*WORK TO BE COMPLETED*
Any image in the records is to be skipped; everything else should be reproduced exactly.
+++ DATASET RECORDS +++
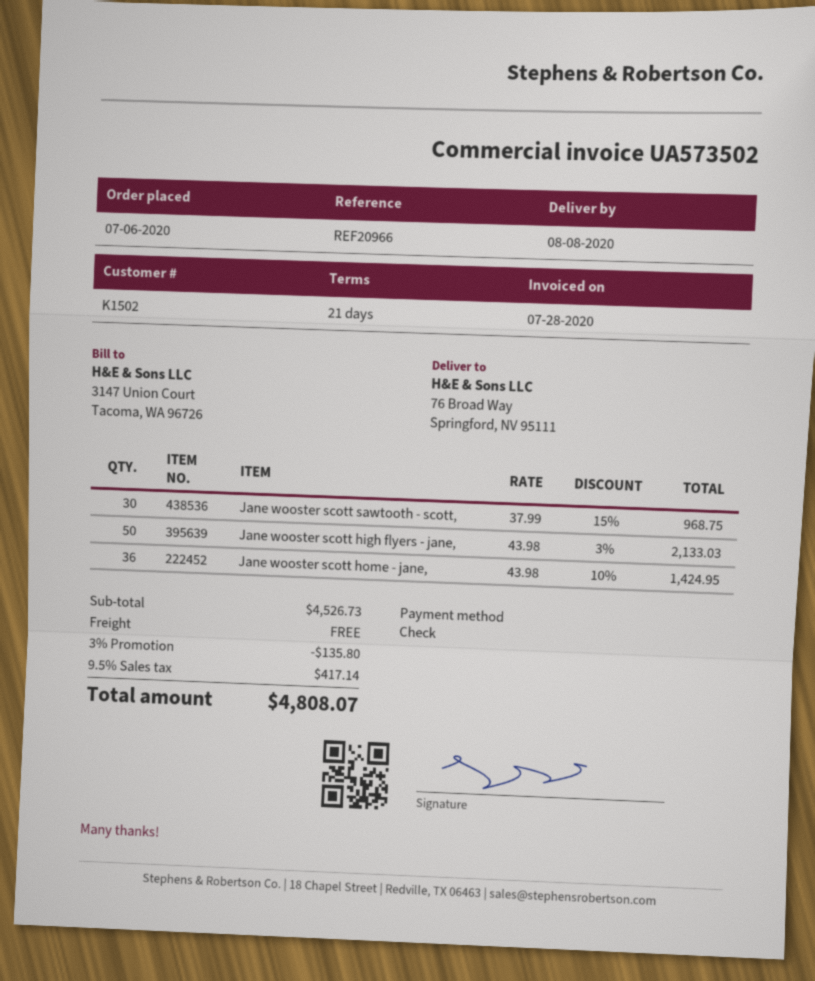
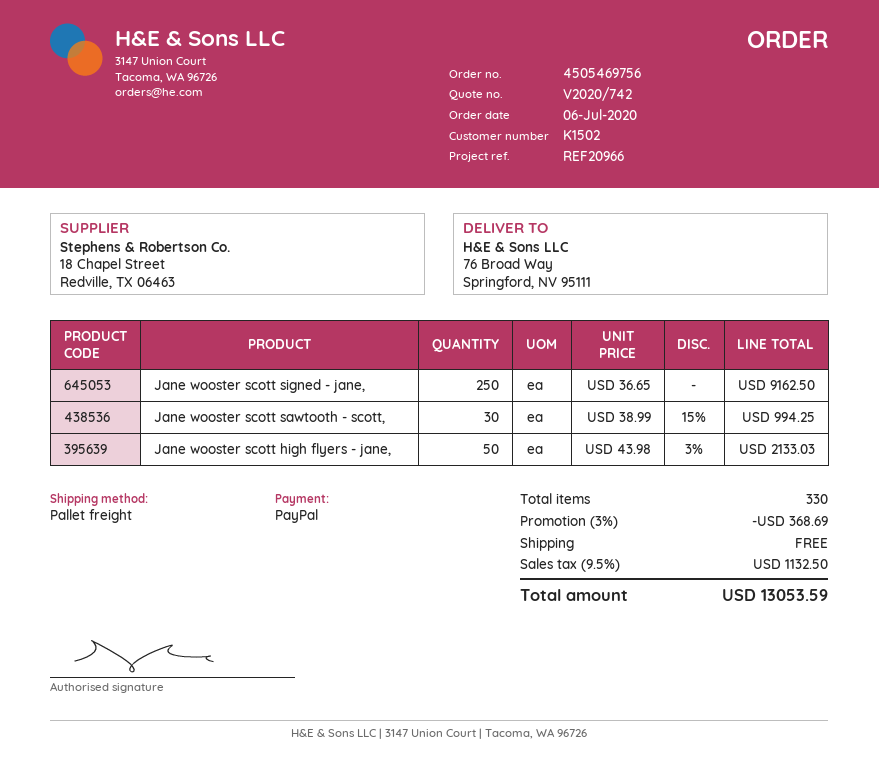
payment method: cheque -> PayPal
Jane wooster scott sawtooth - scott,: 30 x 37.99 - 15% = 968.75 -> 30 x 38.99 - 15% = 994.25
Jane wooster scott home - jane,: 36 x 43.98 - 10% = 1424.95 -> none
Jane wooster scott signed - jane,: none -> 250 x 36.65 = 9162.50
discount: 3% = 135.80 -> 3% = 368.69
tax: 9.5% = 417.14 -> 9.5% = 1132.50
total: 4808.07 -> 13053.59

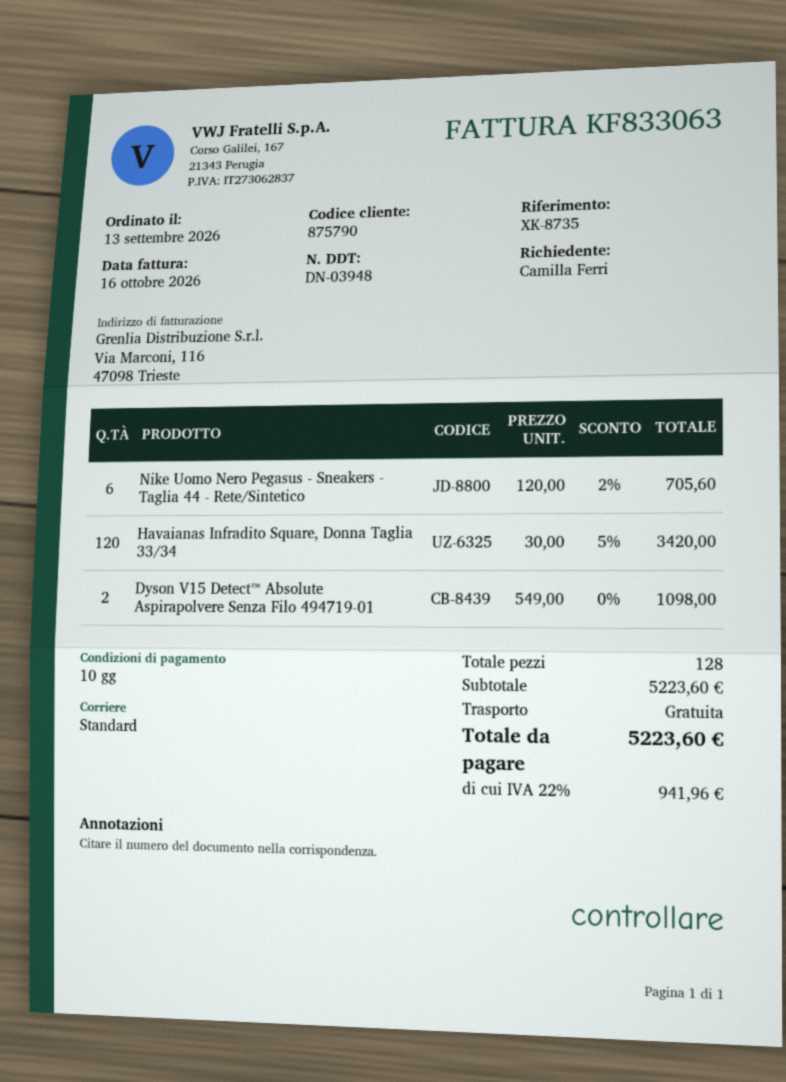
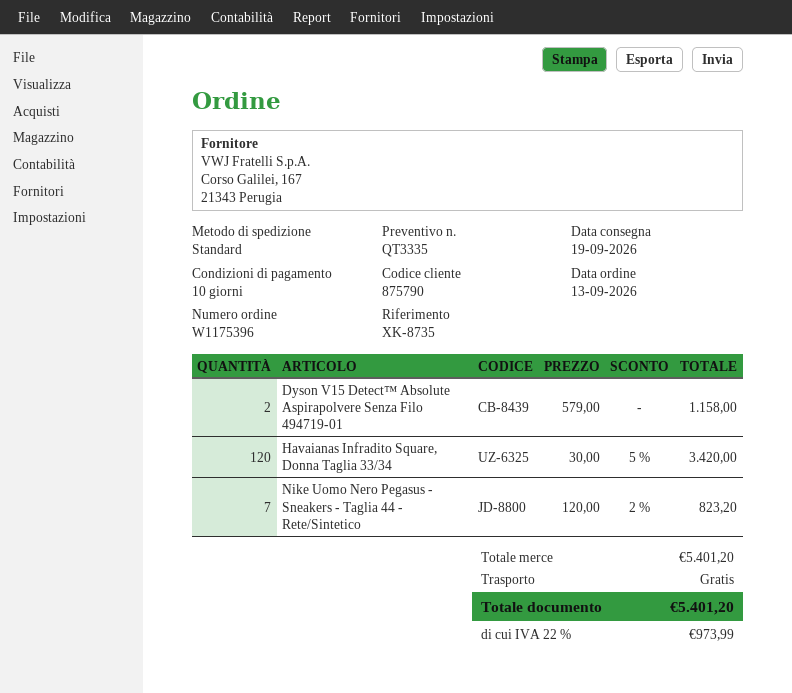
Nike Uomo Nero Pegasus - Sneakers - Taglia 44 - Rete/Sintetico: 6 x 120.00 - 2% = 705.60 -> 7 x 120.00 - 2% = 823.20
Dyson V15 Detect™ Absolute Aspirapolvere Senza Filo 494719-01: 2 x 549.00 = 1098.00 -> 2 x 579.00 = 1158.00
subtotal: 5223.60 -> 5401.20
tax: 22% = 941.96 -> 22% = 973.99
total: 5223.60 -> 5401.20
+++
*RESPONSE*
payment method: cheque -> PayPal
Jane wooster scott sawtooth - scott,: 30 x 37.99 - 15% = 968.75 -> 30 x 38.99 - 15% = 994.25
Jane wooster scott home - jane,: 36 x 43.98 - 10% = 1424.95 -> none
Jane wooster scott signed - jane,: none -> 250 x 36.65 = 9162.50
discount: 3% = 135.80 -> 3% = 368.69
tax: 9.5% = 417.14 -> 9.5% = 1132.50
total: 4808.07 -> 13053.59

Nike Uomo Nero Pegasus - Sneakers - Taglia 44 - Rete/Sintetico: 6 x 120.00 - 2% = 705.60 -> 7 x 120.00 - 2% = 823.20
Dyson V15 Detect™ Absolute Aspirapolvere Senza Filo 494719-01: 2 x 549.00 = 1098.00 -> 2 x 579.00 = 1158.00
subtotal: 5223.60 -> 5401.20
tax: 22% = 941.96 -> 22% = 973.99
total: 5223.60 -> 5401.20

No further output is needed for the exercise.